* [RECORDS SUPPLIED]
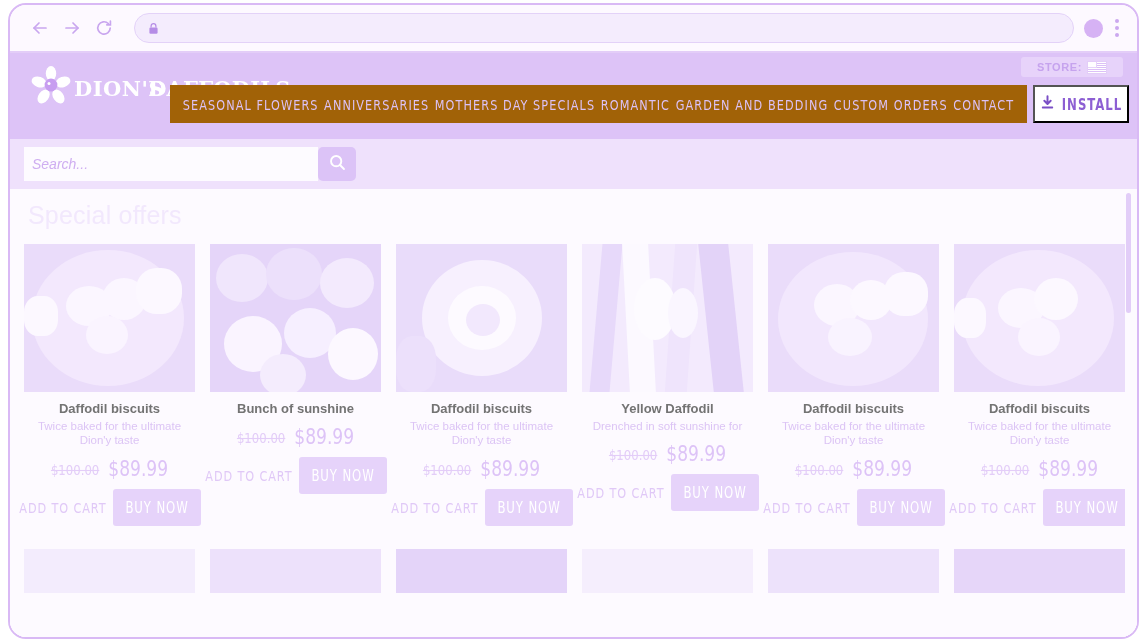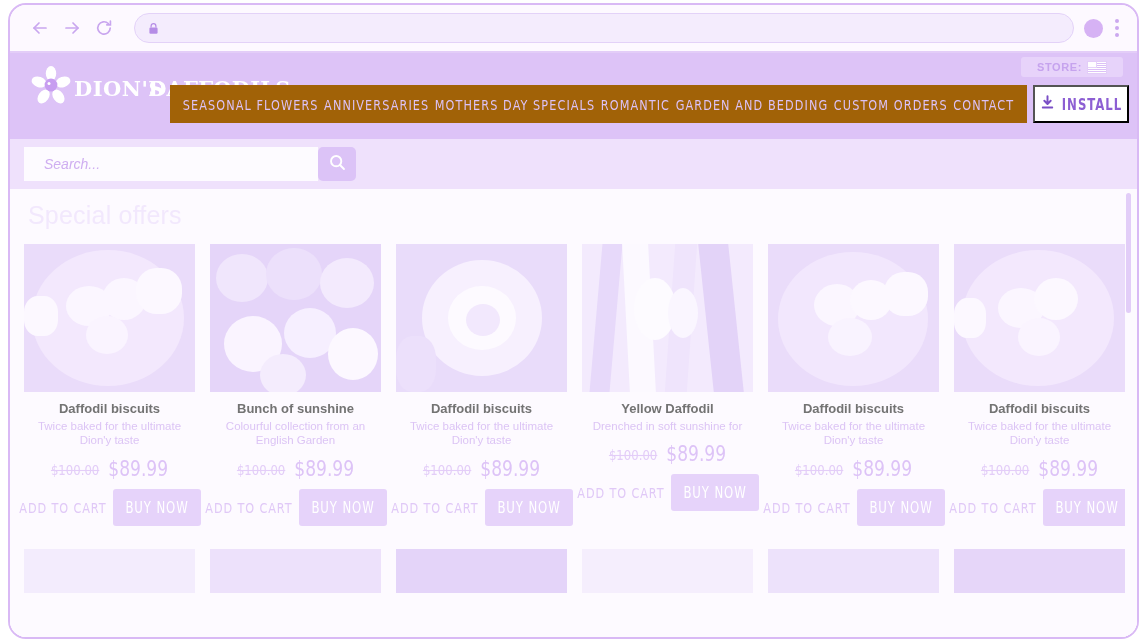"Search..." .search-input { padding: 0 20px -> 0 8px }
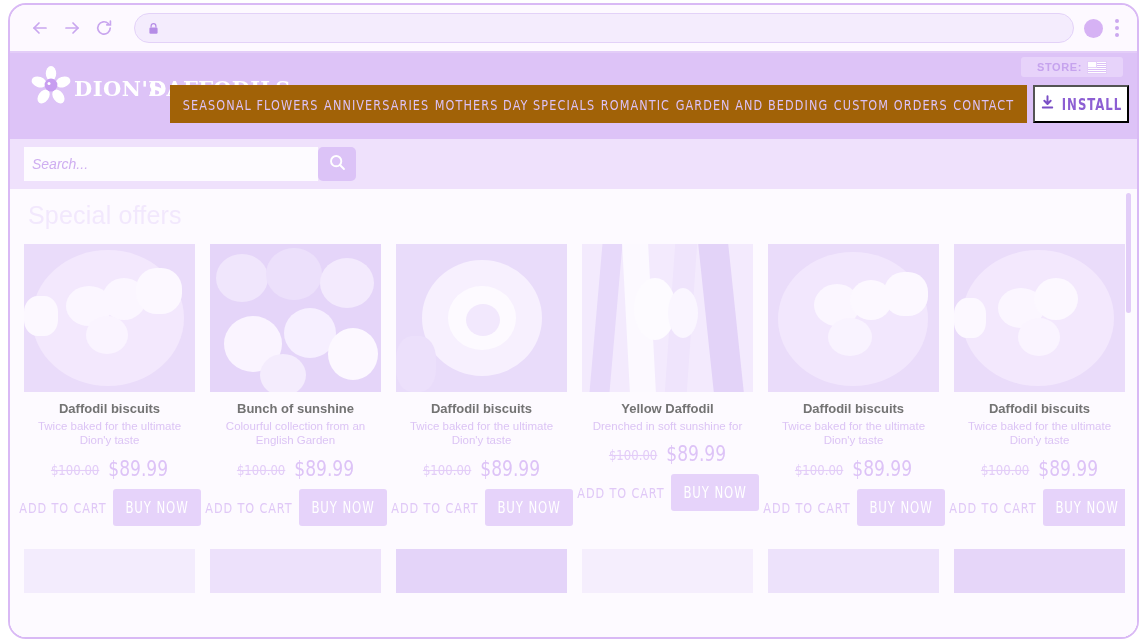"Colourful collection from an English" div.card-desc { html: <div>Colourful collection from an English Garden</div> -> none }
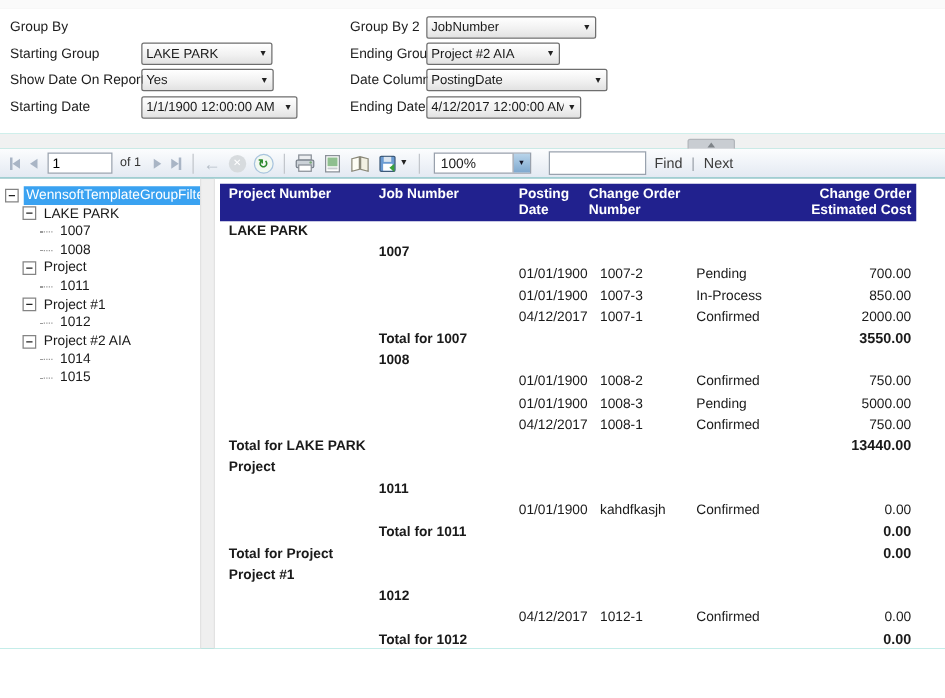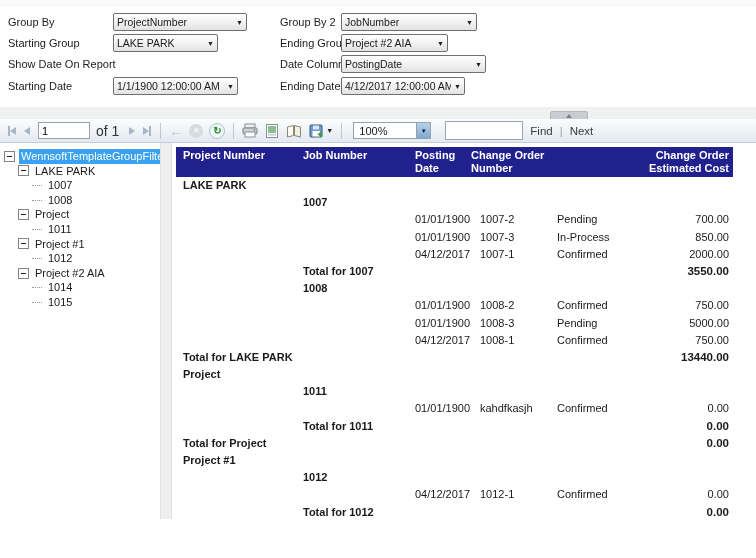"ProjectNumber" div.sel { html: <div> <span>ProjectNumber</span> <span>▼</span> </div> -> none }
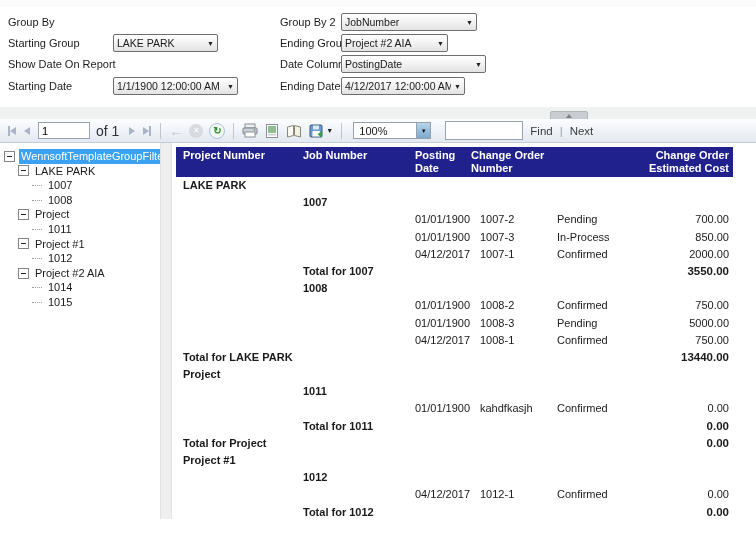"Yes" div.sel { html: none -> <div> <span>Yes</span> <span>▼</span> </div> }
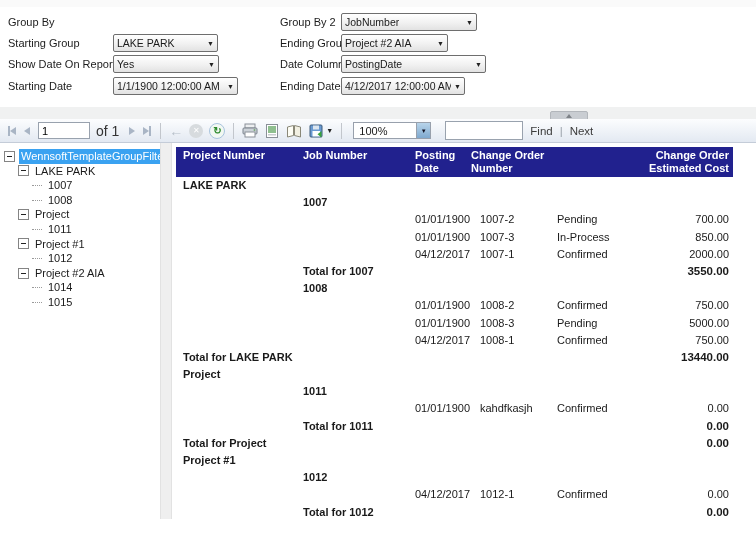"of 1" .oftext { font-size: 14px -> 10px }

* [EXERCISE DESCRIPTION] Output exactly the lines from the line containing "html: <div>Colourful collection" through the last line of the records, both included, and leave out every picture.

* [SOLVED EXERCISE]
"Colourful collection from an English" div.card-desc { html: <div>Colourful collection from an English Garden</div> -> none }
"ProjectNumber" div.sel { html: <div> <span>ProjectNumber</span> <span>▼</span> </div> -> none }
"Yes" div.sel { html: none -> <div> <span>Yes</span> <span>▼</span> </div> }
"of 1" .oftext { font-size: 14px -> 10px }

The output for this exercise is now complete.